- Born: Missouri, United States
- Education: Saint Louis University (BBA, MBA)
- Occupations: Business executive, central banker
- Employer: Federal Reserve System
- Title: Interim President and CEO and First Vice President and Chief Operating Officer of the Federal Reserve Bank of Atlanta
- Term: March 1, 2026 – present
- Predecessor: Raphael Bostic

= Cheryl Venable =

Cheryl Venable is an American business executive and central banker serving as the interim president and chief executive officer, as well as the first vice president and chief operating officer, of the Federal Reserve Bank of Atlanta. Her professional career spans over three decades within the Federal Reserve System, where she has specialized in financial technology, central bank payment operations, and macroprudential policy.

Venable is notable for her national operational leadership during the deployment of the FedNow instant payment infrastructure, as well as her assumption of the Atlanta Fed's seat on the Federal Open Market Committee (FOMC) as a nonvoting alternate member during the 2026 cycle.

== Early life and education ==
Venable is a native of Missouri. She attended Saint Louis University, where she earned both a Bachelor of Business Administration and a Master of Business Administration.

== Career ==
=== Early Federal Reserve career (1991–2010) ===
Venable entered the Federal Reserve System in 1991 as a management trainee within the Accounting and Payment System Risk Department at the Federal Reserve Bank of St. Louis. In 1996, she transferred to the Federal Reserve Bank of Minneapolis, taking on roles of increasing responsibility including senior vice president over FedACH operations and automation. During her tenure in Minneapolis, she also led the Ninth District's Information Technology Division and served on its management committee.

=== Payments operations and FedNow rollout (2010–2024) ===
In 2010, Venable joined the Federal Reserve Bank of Atlanta as the chief information officer for the Retail Payments Office (RPO). She was promoted to senior vice president and RPO product manager in 2011, and was named an executive vice president in 2016.

In 2021, Venable was appointed executive vice president and chief of payments operations for Federal Reserve Financial Services (FRFS). In this system-wide capacity, she led the operational teams responsible for the central bank's retail and wholesale payment frameworks, including FedACH, check processing, and wholesale services (comprising the Fedwire Funds Service, Securities, and the National Settlement Service). Her tenure directly coincided with the final structural design, testing, and 2023 public rollout of the FedNow Service, which marked the Federal Reserve's first major new payments rail infrastructure since the 1970s. Concurrently, she chaired the Federal Reserve’s System-wide Business Technology Council for two and a half years.

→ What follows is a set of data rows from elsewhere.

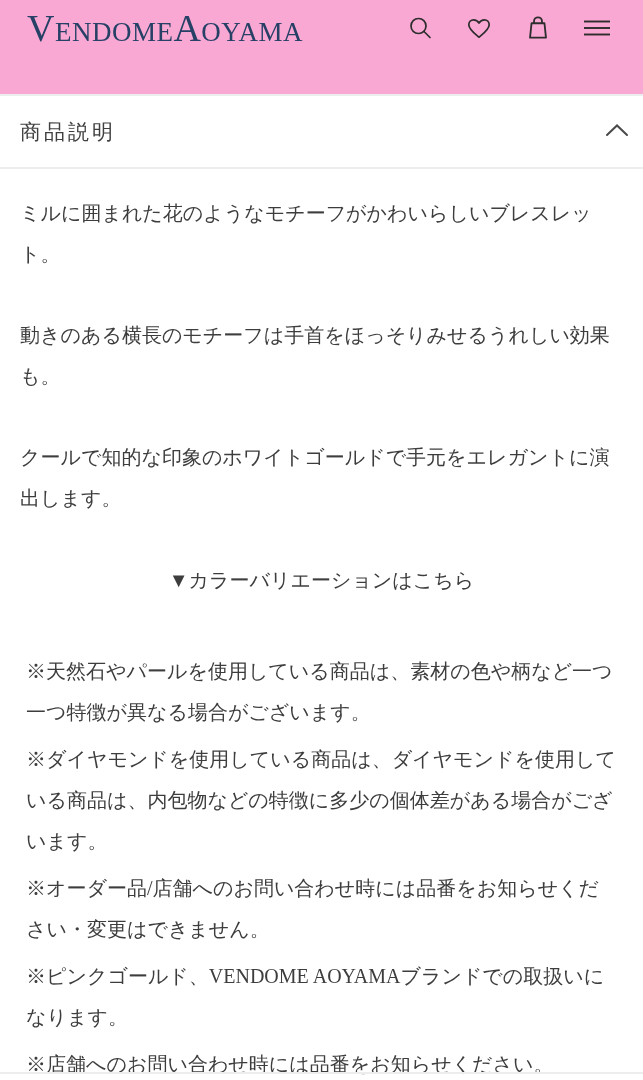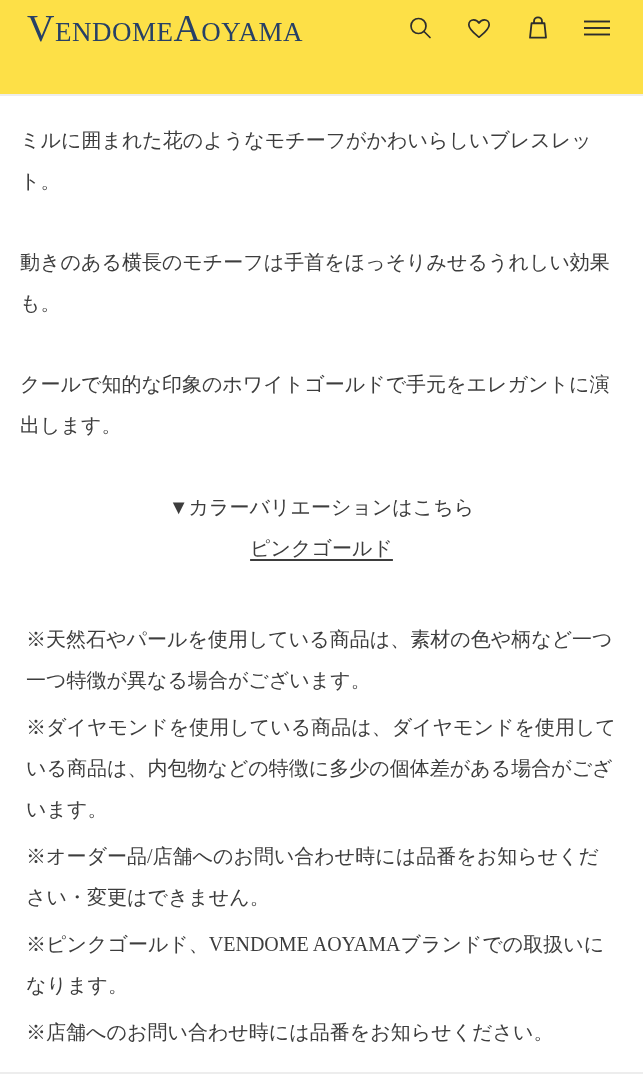"VendomeAoyama" .site-header { background: #fde047 -> #f9a8d4 }
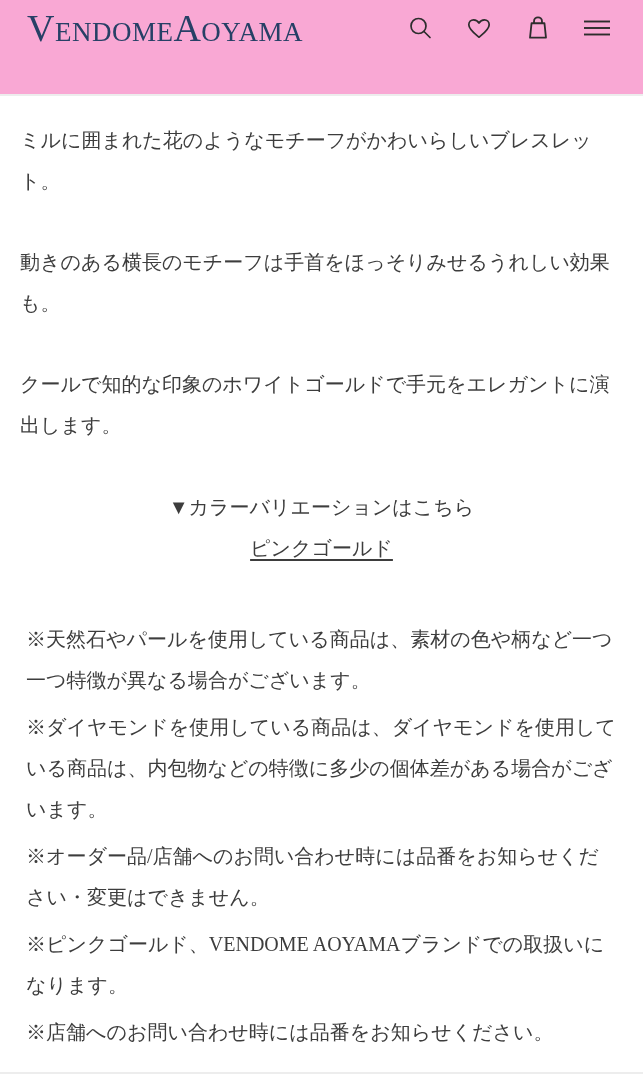"商品説明" div.accordion-header { html: none -> <div> <span>商品説明</span> <span> <svg> <polyline></polyline> </svg> </span> </div> }
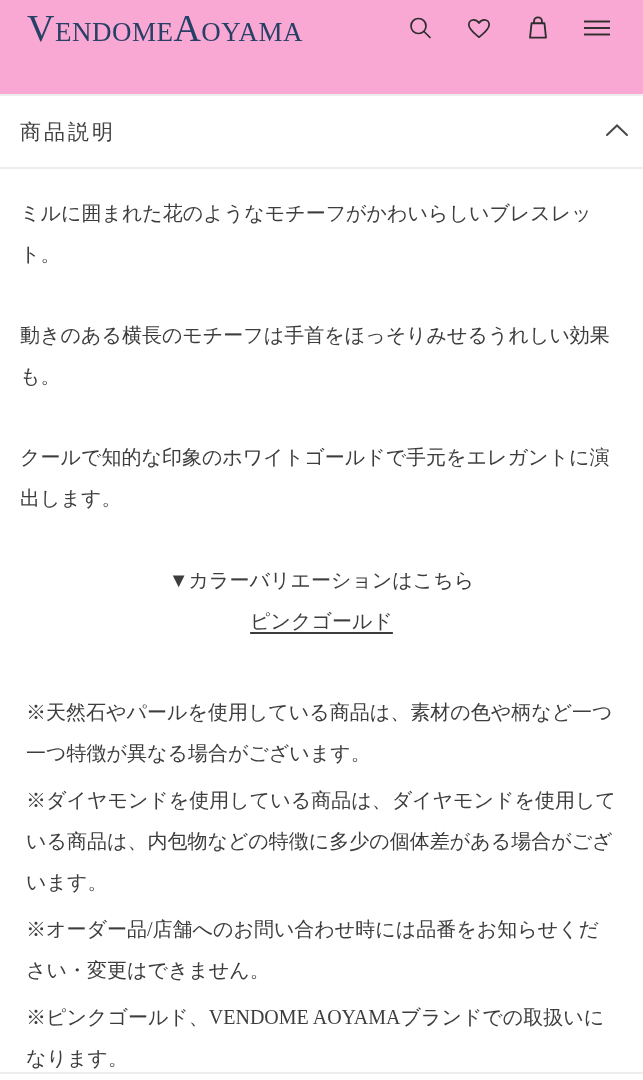"ピンクゴールド" p { html: <p><a>ピンクゴールド</a></p> -> none }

=== Atlanta Fed executive leadership (2024–present) ===
Venable was named first vice president and chief operating officer of the Atlanta Fed effective August 1, 2024, succeeding the retiring André T. Anderson and taking over day-to-day corporate operations across the Sixth District's Atlanta headquarters and its five regional branches.

Following the retirement of Raphael Bostic, Venable assumed the duties of interim president and chief executive officer of the Atlanta Fed effective March 1, 2026, while a comprehensive national search for a permanent successor was conducted by the bank's board of directors. In this capacity, she assumed responsibilities for monetary policy and represents the Sixth District on the Federal Open Market Committee as a nonvoting alternate member. CNBC reported that the search had extended into its seventh month as of June 2026, citing people familiar with the process who said it had been paused in part to allow newly appointed Federal Reserve Chairman Kevin Warsh to oversee the appointment.

On May 12, 2026, Venable published her first major policy message as interim president, titled "Welcome to the Whirlwind," in which she advocated for a macroprudential "wait-and-see" approach to interest rates, citing renewed global supply chain and oil disruptions originating from the Middle East that risked stoking inflation while impacting structural balance in the domestic labor market.

== Board and civic memberships ==
Outside of her central banking responsibilities, Venable served on the board of directors for the Visiting Nurse Health System in Atlanta for nearly a decade, including a term as the non-profit organization's board chair from 2019 through 2021. According to her mandatory system disclosures, she joined the board of directors for the Midtown Improvement District in Atlanta in April 2025 and maintains active civic involvement with the Grady Health Foundation.